» **Exercise goal**:
Output all the entries word for word. Omit the pictures.

::::

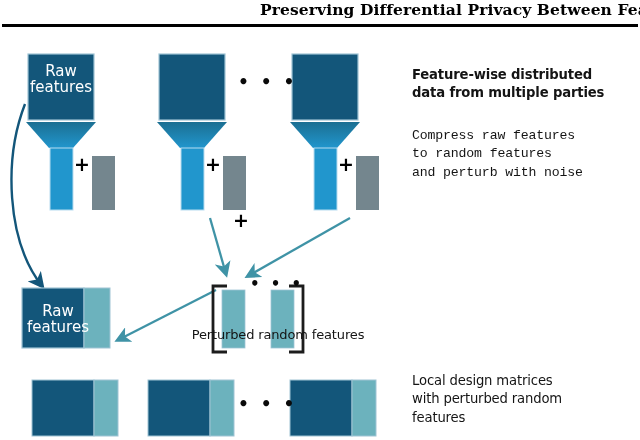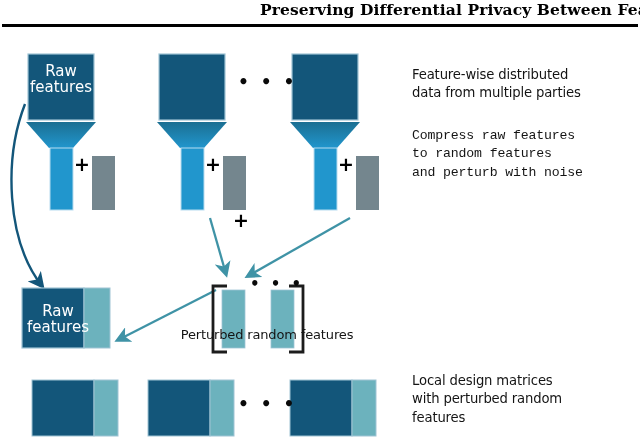--- a/index.html
+++ b/index.html
@@ -41,28 +41,28 @@
   
   .caption{
     position:absolute;
     font-family:"DejaVu Sans", sans-serif;
     font-size:13.2px;
     line-height:18.4px;
     color:#141414;
     white-space:pre-line;
     letter-spacing:-.15px;
   }
-  #cap-1{left:412px;top:66px;}
+  #cap-1{left:412px;top:66px;font-weight:bold;}
   #cap-2{left:412px;top:127px;font-family:Liberation Mono, monospace;}
   #cap-3{left:412px;top:238px;}
   #cap-4{left:412px;top:372px;}
 
   .mid-label{
     position:absolute;
-    left:157px;top:327px;
+    left:168px;top:327px;
     width:220px;
     text-align:center;
     font-family:"DejaVu Sans", sans-serif;
     font-size:13px;
     color:#141414;
     letter-spacing:-.15px;
   }
 
   .box-label{
     position:absolute;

::::

» **Exercise answer**:
--- a/index.html
+++ b/index.html
@@ -41,28 +41,28 @@
   
   .caption{
     position:absolute;
     font-family:"DejaVu Sans", sans-serif;
     font-size:13.2px;
     line-height:18.4px;
     color:#141414;
     white-space:pre-line;
     letter-spacing:-.15px;
   }
-  #cap-1{left:412px;top:66px;}
+  #cap-1{left:412px;top:66px;font-weight:bold;}
   #cap-2{left:412px;top:127px;font-family:Liberation Mono, monospace;}
   #cap-3{left:412px;top:238px;}
   #cap-4{left:412px;top:372px;}
 
   .mid-label{
     position:absolute;
-    left:157px;top:327px;
+    left:168px;top:327px;
     width:220px;
     text-align:center;
     font-family:"DejaVu Sans", sans-serif;
     font-size:13px;
     color:#141414;
     letter-spacing:-.15px;
   }
 
   .box-label{
     position:absolute;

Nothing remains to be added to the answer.